Wednesday, May 9, 2018

Creating a XML file

create xml file using sql and rpg

In an earlier post I described how to retrieve information from a XML file. This left me thinking how do I create a XML file just using native IBM i functionality?

I wanted to keep my program simple, K.I.S.S. After a good deal of research I have an example program of 28 lines, which takes data from a DDS file or DDL table, converts the data to XML, and outputs the data to a file in the IFS. I need acknowledge Birgitta Hauser here. She is someone whose work I study, and articles I always read. Some of the code in this example is based upon a series of example procedures and programs she posted on Github. I will post a link to her Github at the bottom of this post along with the other reference links.

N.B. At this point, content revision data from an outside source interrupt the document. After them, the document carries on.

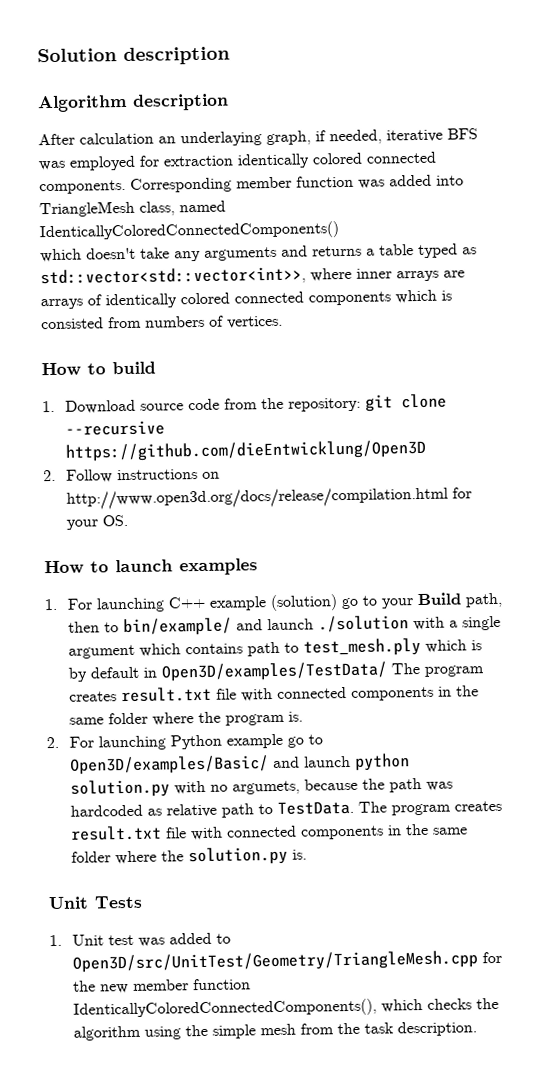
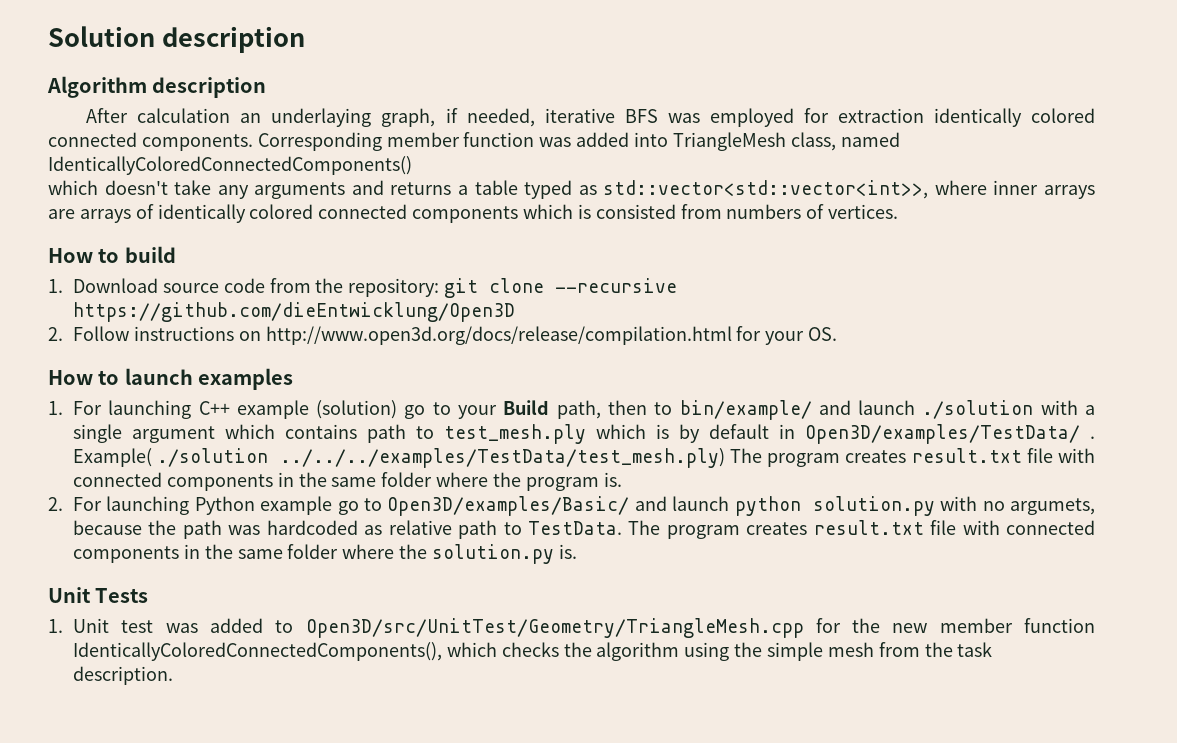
- 1. For launching C++ example (solution) go to your Build path, then to bin/example/ and launch ./solution with a single argument which contains path to test_mesh.ply which is by default in Open3D/examples/TestData/ The program creates result.txt file with connected components in the same folder where the program is.
+ 1. For launching C++ example (solution) go to your Build path, then to bin/example/ and launch ./solution with a single argument which contains path to test_mesh.ply which is by default in Open3D/examples/TestData/ . Example( ./solution ../../../examples/TestData/test_mesh.ply) The program creates result.txt file with connected components in the same folder where the program is.

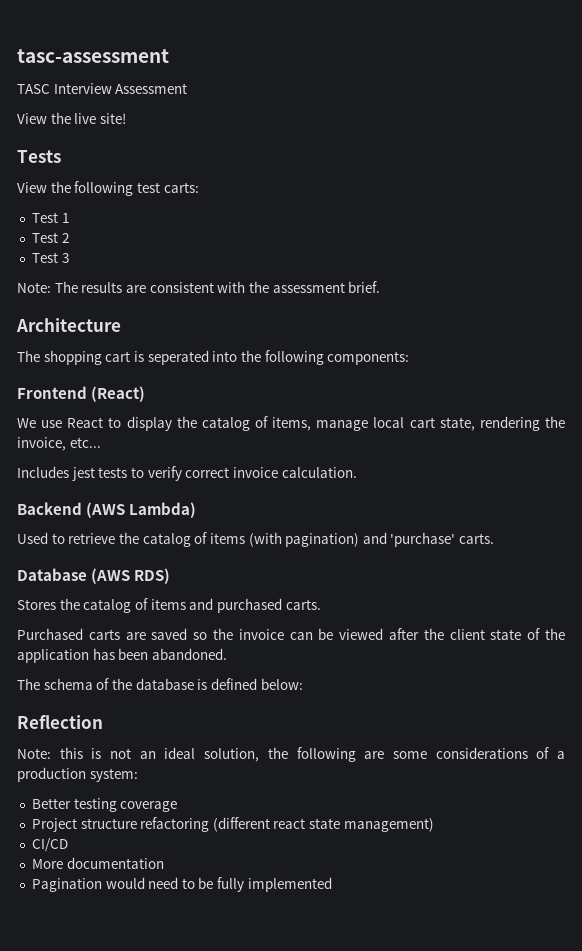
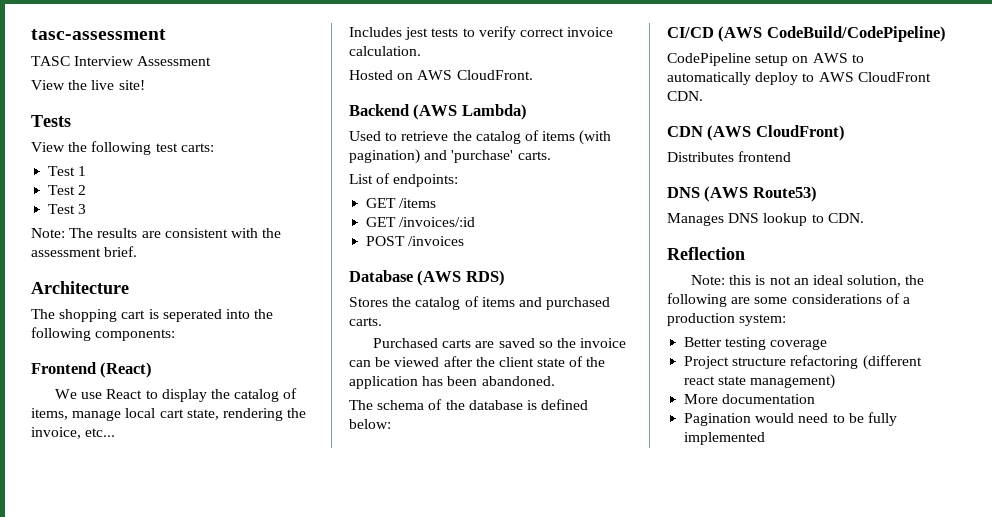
+ Hosted on AWS CloudFront.
+ List of endpoints:
+ GET /items
+ GET /invoices/:id
+ POST /invoices
+ CI/CD (AWS CodeBuild/CodePipeline)
+ CodePipeline setup on AWS to automatically deploy to AWS CloudFront CDN.
+ CDN (AWS CloudFront)
+ Distributes frontend
+ DNS (AWS Route53)
+ Manages DNS lookup to CDN.
- CI/CD

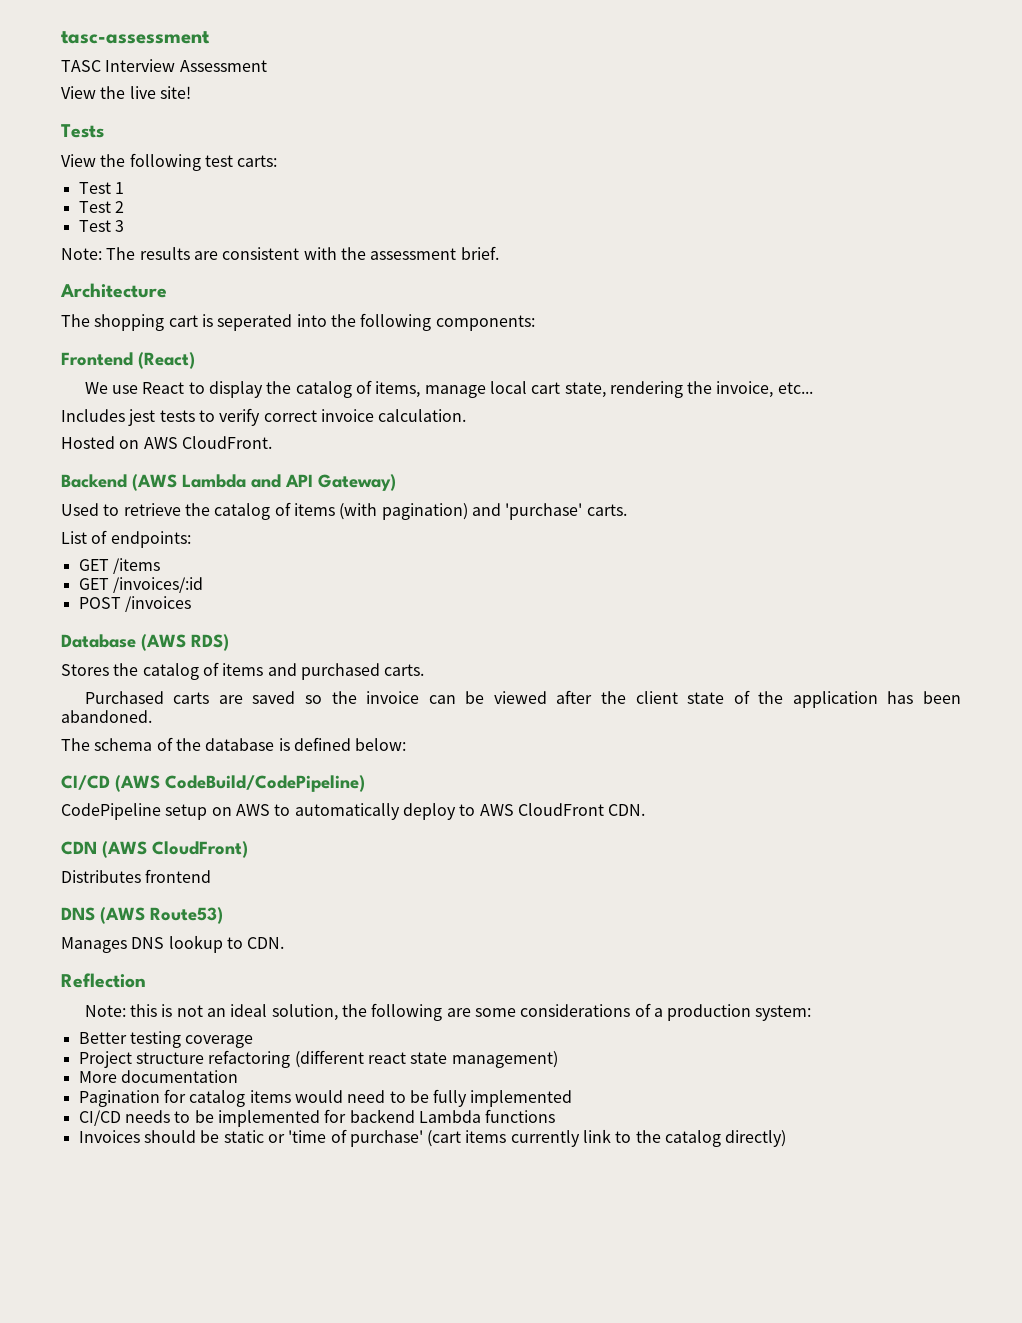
- Backend (AWS Lambda)
+ Backend (AWS Lambda and API Gateway)
- Pagination would need to be fully implemented
+ Pagination for catalog items would need to be fully implemented
+ CI/CD needs to be implemented for backend Lambda functions
+ Invoices should be static or 'time of purchase' (cart items currently link to the catalog directly)

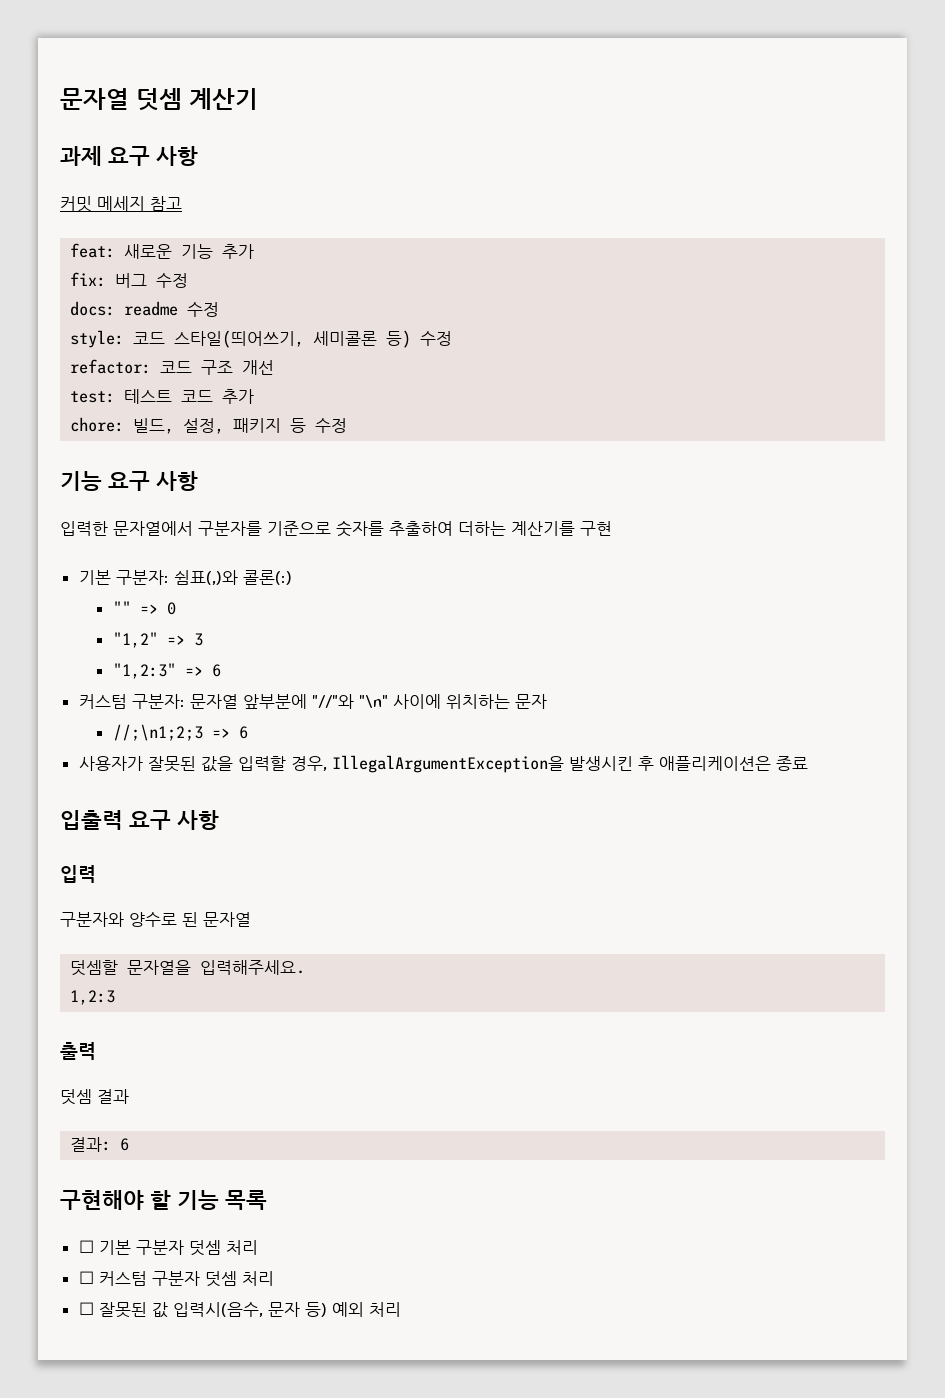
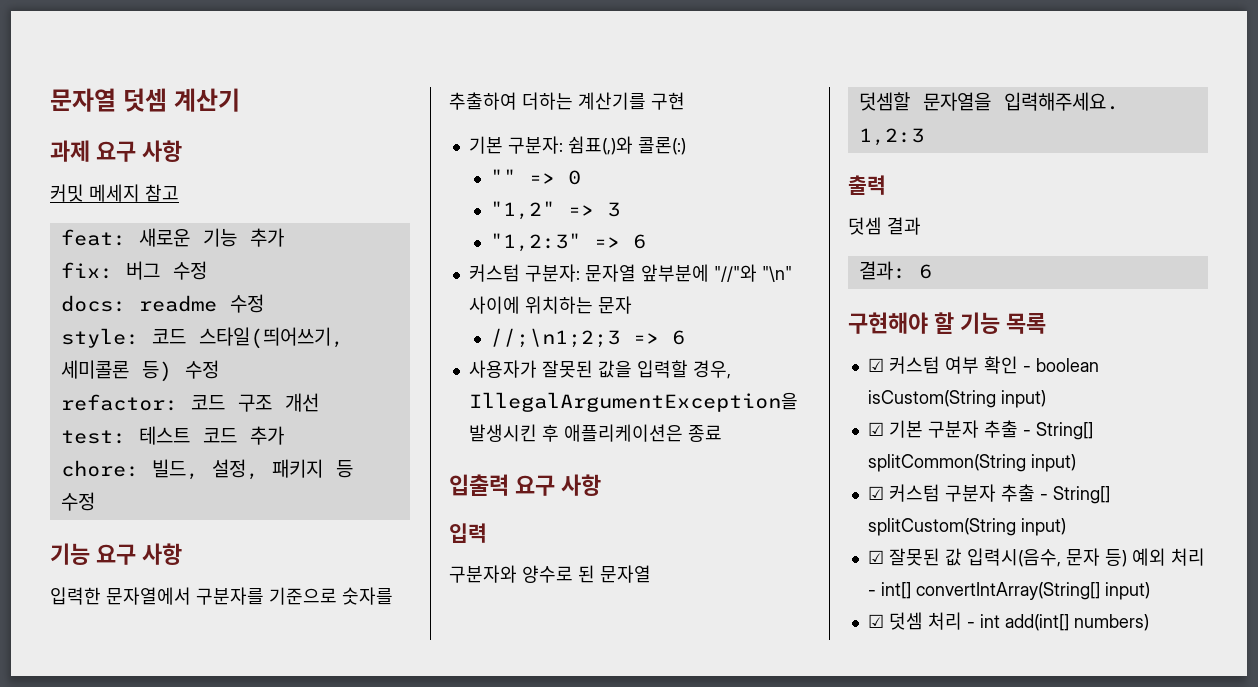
- ☐ 기본 구분자 덧셈 처리
- ☐ 커스텀 구분자 덧셈 처리
- ☐ 잘못된 값 입력시(음수, 문자 등) 예외 처리
+ ☑ 커스텀 여부 확인 - boolean isCustom(String input)
+ ☑ 기본 구분자 추출 - String[] splitCommon(String input)
+ ☑ 커스텀 구분자 추출 - String[] splitCustom(String input)
+ ☑ 잘못된 값 입력시(음수, 문자 등) 예외 처리 - int[] convertIntArray(String[] input)
+ ☑ 덧셈 처리 - int add(int[] numbers)

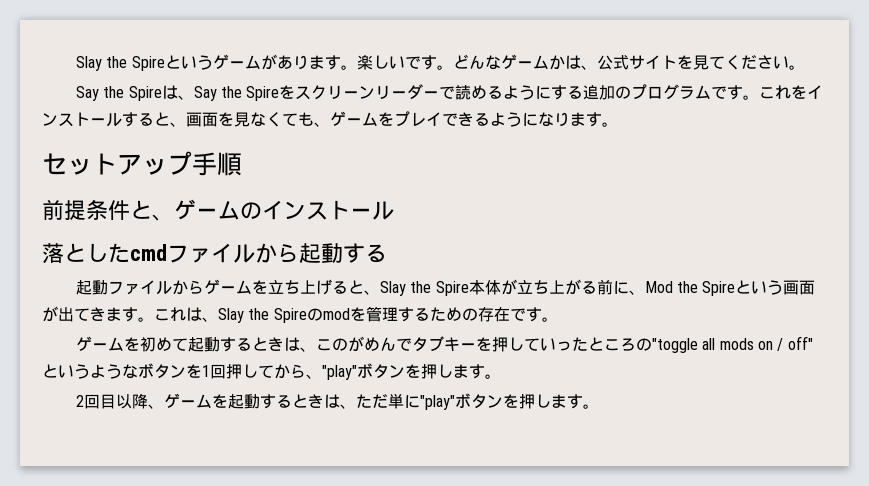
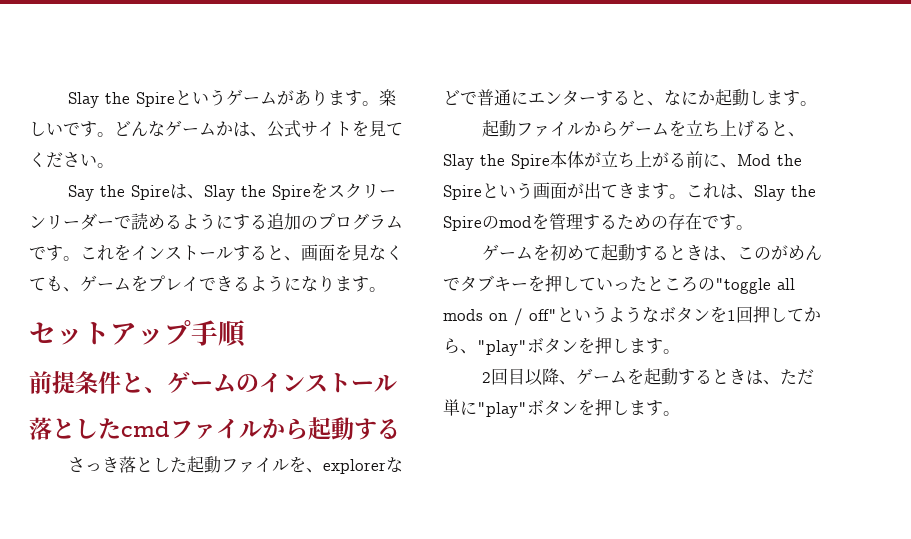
- Say the Spireは、Say the Spireをスクリーンリーダーで読めるようにする追加のプログラムです。
+ Say the Spireは、Slay the Spireをスクリーンリーダーで読めるようにする追加のプログラムです。
+ さっき落とした起動ファイルを、explorerなどで普通にエンターすると、なにか起動します。

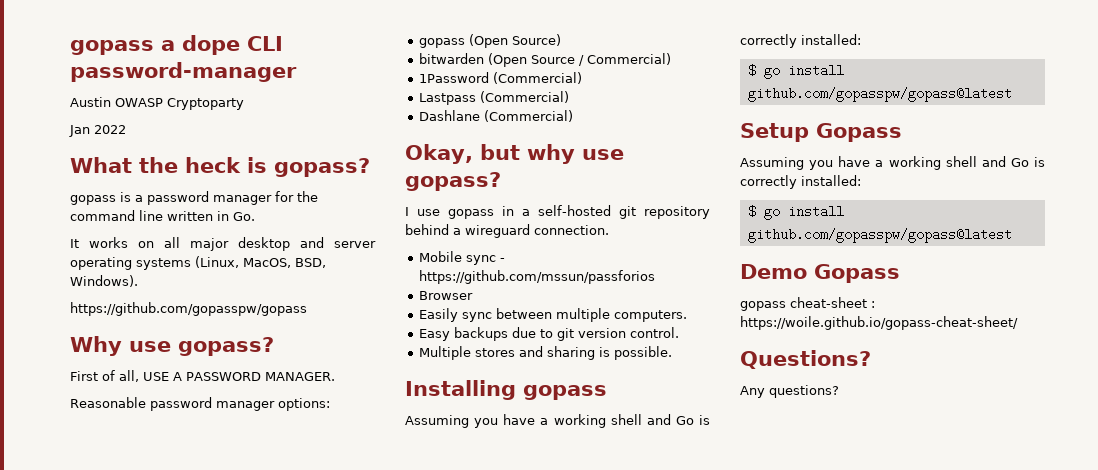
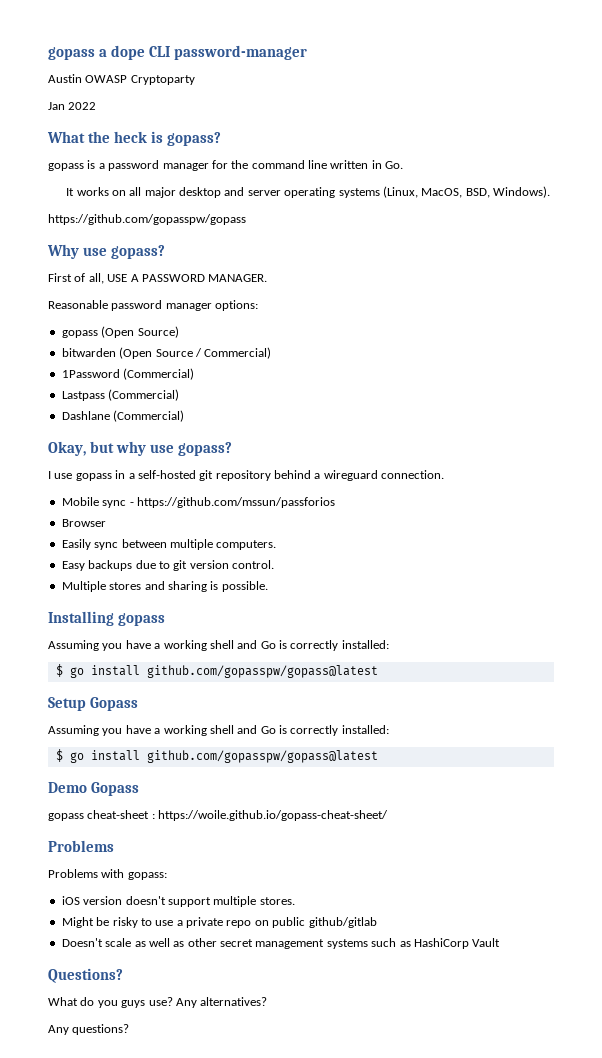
  gopass cheat-sheet : https://woile.github.io/gopass-cheat-sheet/
+ Problems
+ Problems with gopass:
+ iOS version doesn't support multiple stores.
+ Might be risky to use a private repo on public github/gitlab
+ Doesn't scale as well as other secret management systems such as HashiCorp Vault
  Questions?
+ What do you guys use? Any alternatives?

Before I continue I want to describe the parts of a XML document so you understand when I call an element something what it is. Below is an example of a XML document:

01  <?xml version="1.0" encoding="UTF-8">
02  <root>
03    <parent>
04      <child1>xxx</child1>
05      <child2>xxx</child2>
06    </parent>
07    <parent>
08      <child1>xxx</child1>
09      <child2>xxx</child2>
10    </parent>
11  </root>

Line 1: Every well formed XML document starts with one of these elements. It gives the version of the XML standard that is being used, and the character set.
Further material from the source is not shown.